_About this exercise_.
The answer must be an exact reprint of the lines from the one with "Less Than 95290" through the final line of the data, with no pictures included.

──────── Provided data

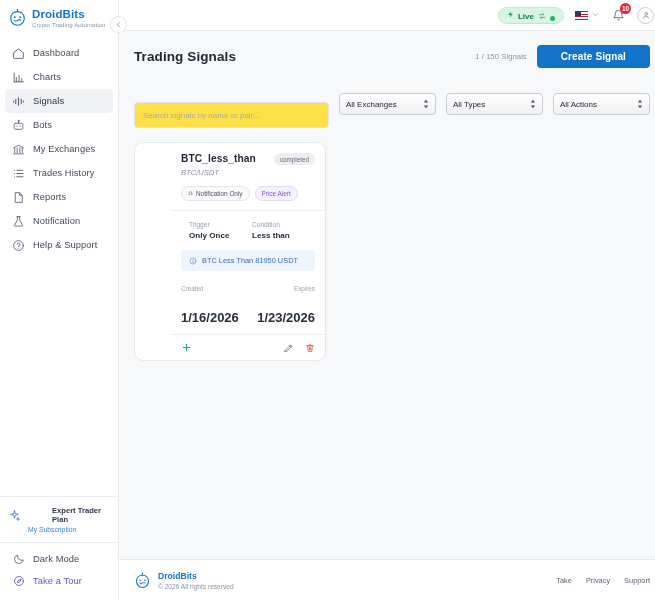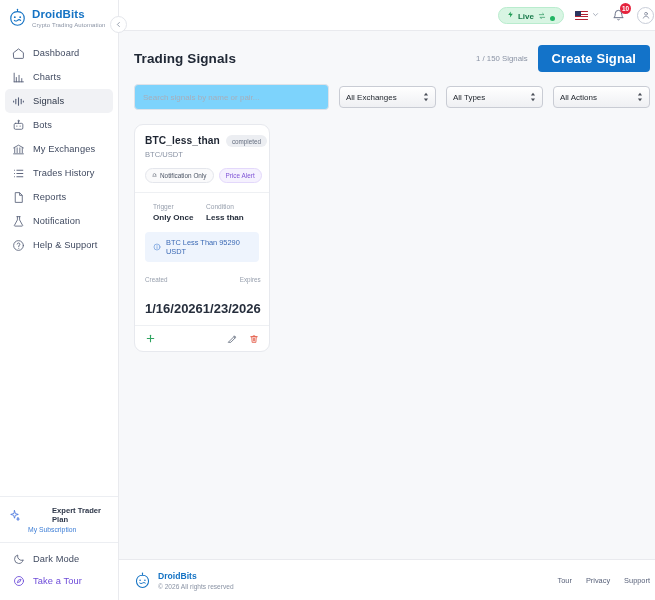"Create Signal" .create-btn { font-size: 13px -> 10px; padding: 6px 14px -> 6px 24px }
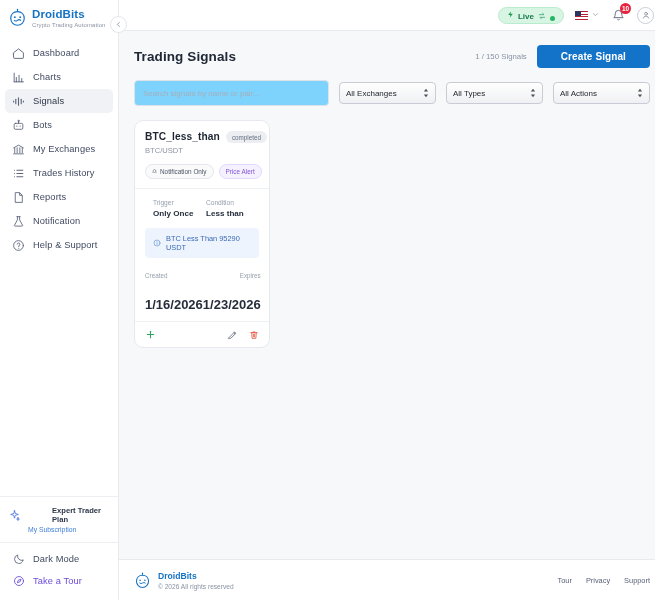"Search signals by name or" .search-input { background: #7dd3fc -> #fde047; margin-top: none -> 22px }
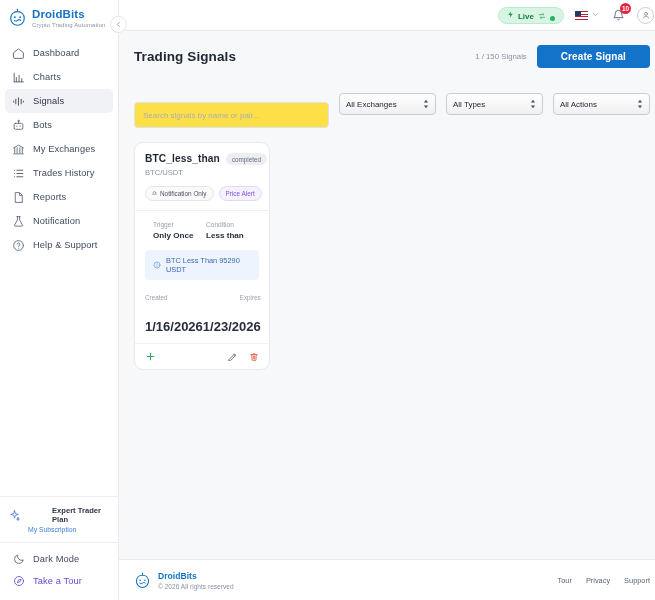"BTC_less_than" .signal-card { padding-left: none -> 36px; width: 136px -> 192px }
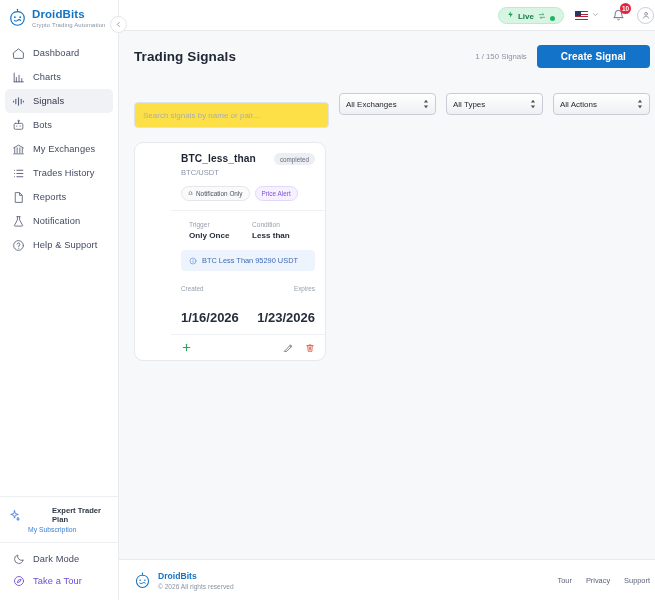"BTC/USDT" .card-pair { font-style: none -> italic }
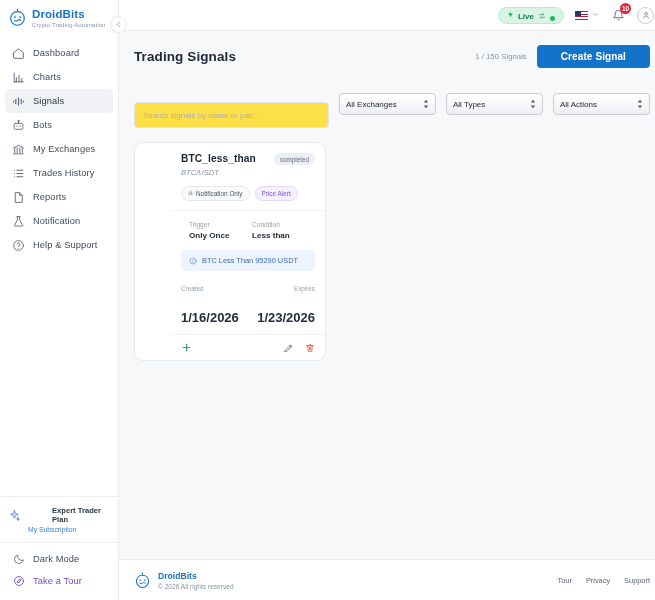"BTC Less Than 95290 USDT" span.txt { text: 95290 -> 81950 }
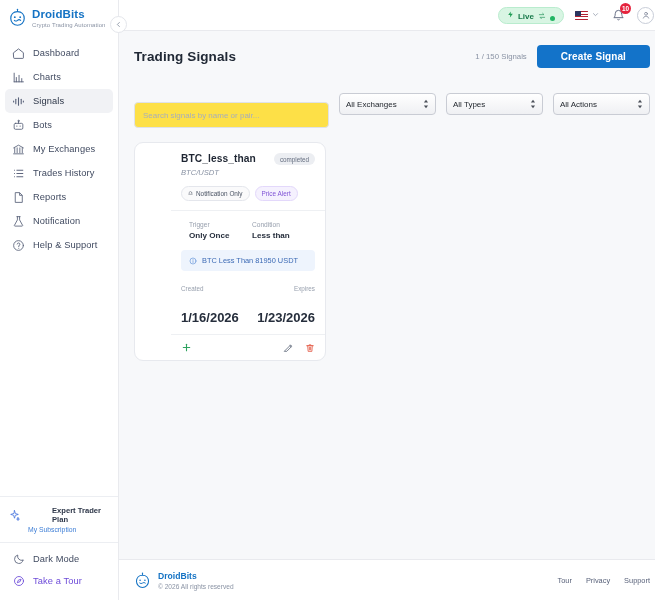"Tour" span.foot-link { text: Tour -> Take }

────────────────

_Expected answer_.
"BTC Less Than 95290 USDT" span.txt { text: 95290 -> 81950 }
"Tour" span.foot-link { text: Tour -> Take }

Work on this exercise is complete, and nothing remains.